The panel considered Mr Davis’s mental health in mitigation, but concluded: “Rather than getting diagnosed and treated he proceeded with this risky mentoring programme where we believe he was placing his own emotional needs first.”

In his statement to the tribunal, Mr Davis disputed many elements in the account given by the boy and his mother. But the panel found the boy and his mother “credible and reliable witnesses”, and was satisfied with their account.

A spokesman for the diocese of Oxford said in a statement: “Abuse of spiritual authority and power falls far short of the obligations and duties of those in holy orders. Clergy are in a privileged position of trust in their congregations and communities. The professional guidelines to which they are bound make clear that this is a trust that they must not abuse.

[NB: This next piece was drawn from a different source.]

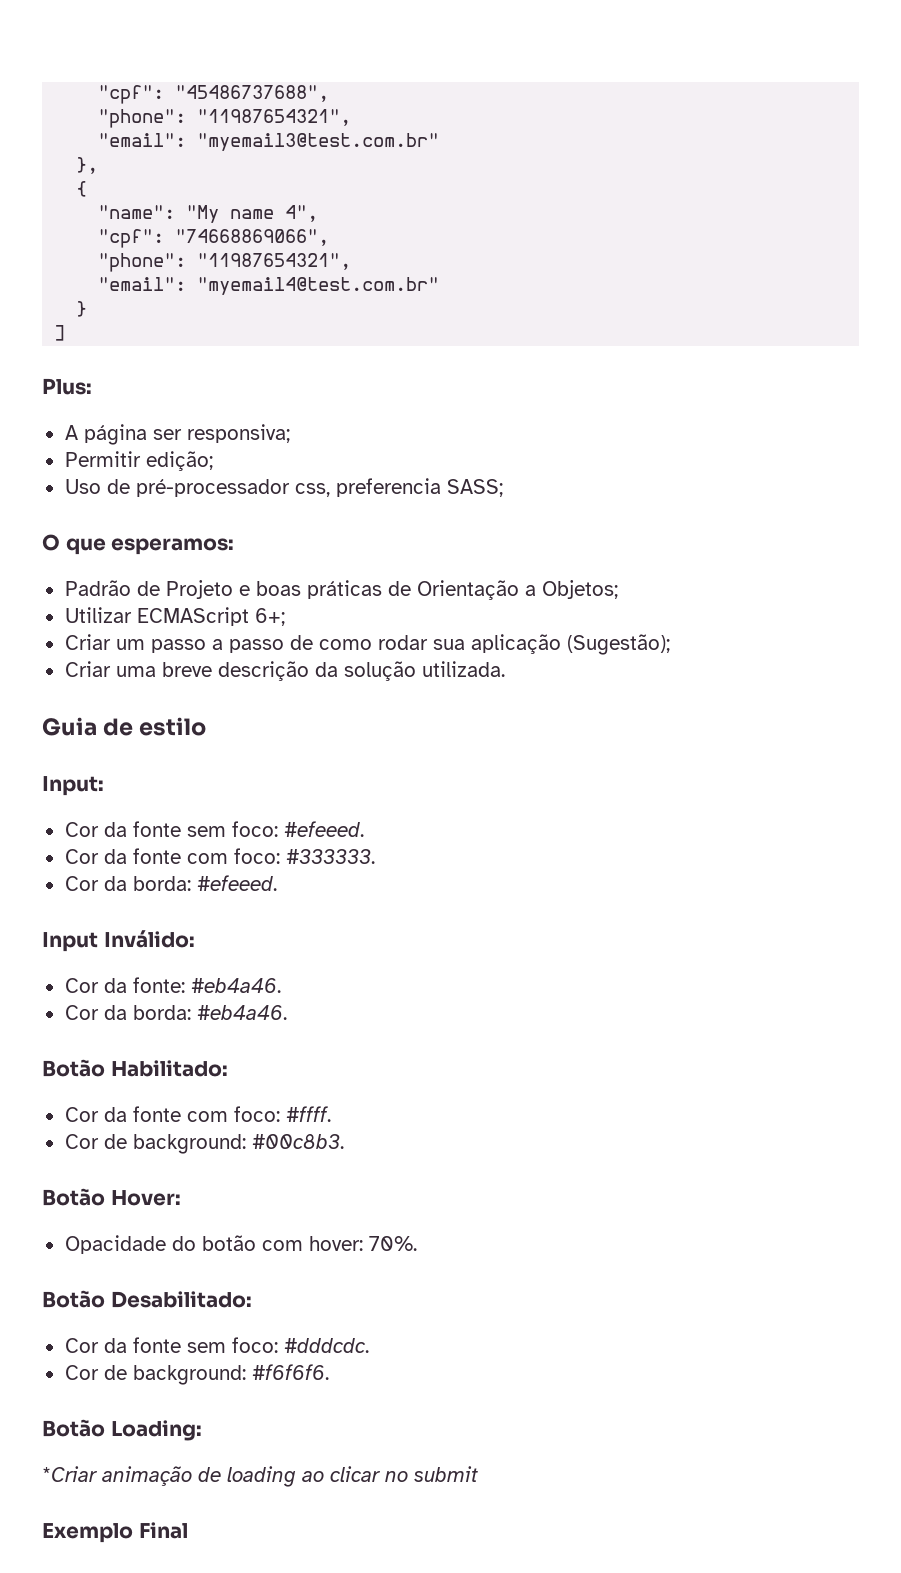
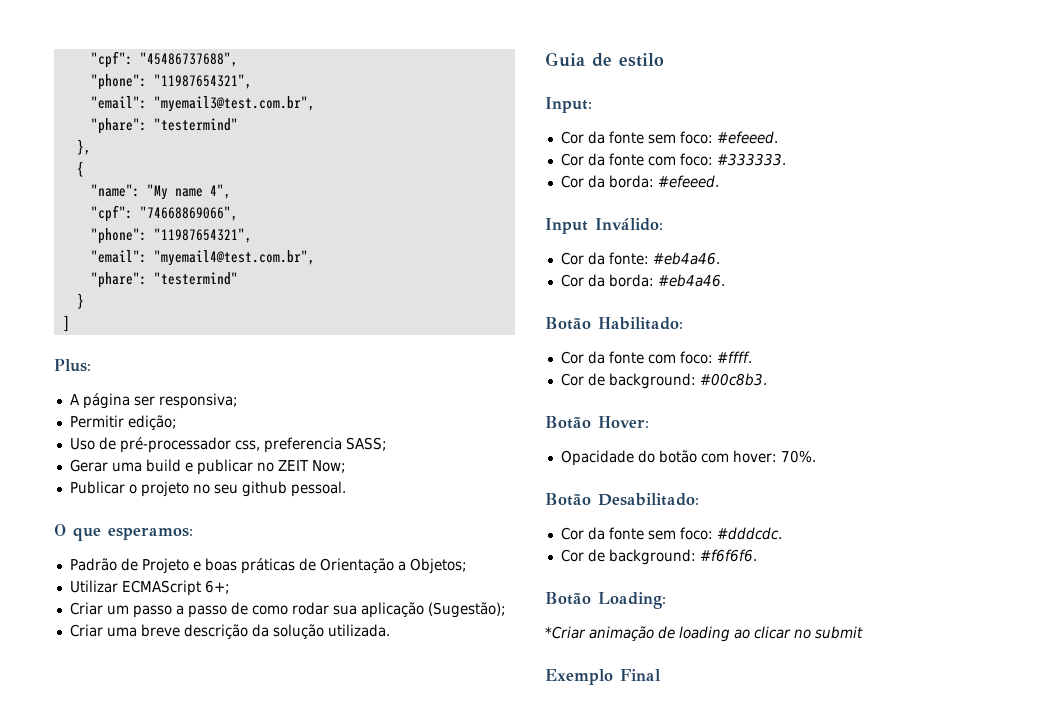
[197,133,440,151] "myemail3@test.com.br" -> [153,96,315,112] [90,118,238,134] "myemail3@test.com.br", // "phare": "testermind"
[197,277,440,295] "myemail4@test.com.br" -> [153,250,315,266] [90,272,238,288] "myemail4@test.com.br", // "phare": "testermind"
(503, 488) none -> [69,459,346,475] [69,481,346,497] // Gerar uma build e publicar no ZEIT Now; // Publicar o projeto no seu github pessoal.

“The findings of the tribunal show that, sadly, Tim Davis betrayed the trust of everyone involved in a youth-mentoring programme at Christ Church, Abingdon — none more so than the young man and his family, who offered their home and hospitality to him.

“The behaviour and actions of Tim Davis during this period are in no way reflective of acceptable church practice. We fully support the findings of the tribunal and now await their decision as to the penalty to be imposed.”

A penalty will be fixed at a hearing, the date of which has yet to be set.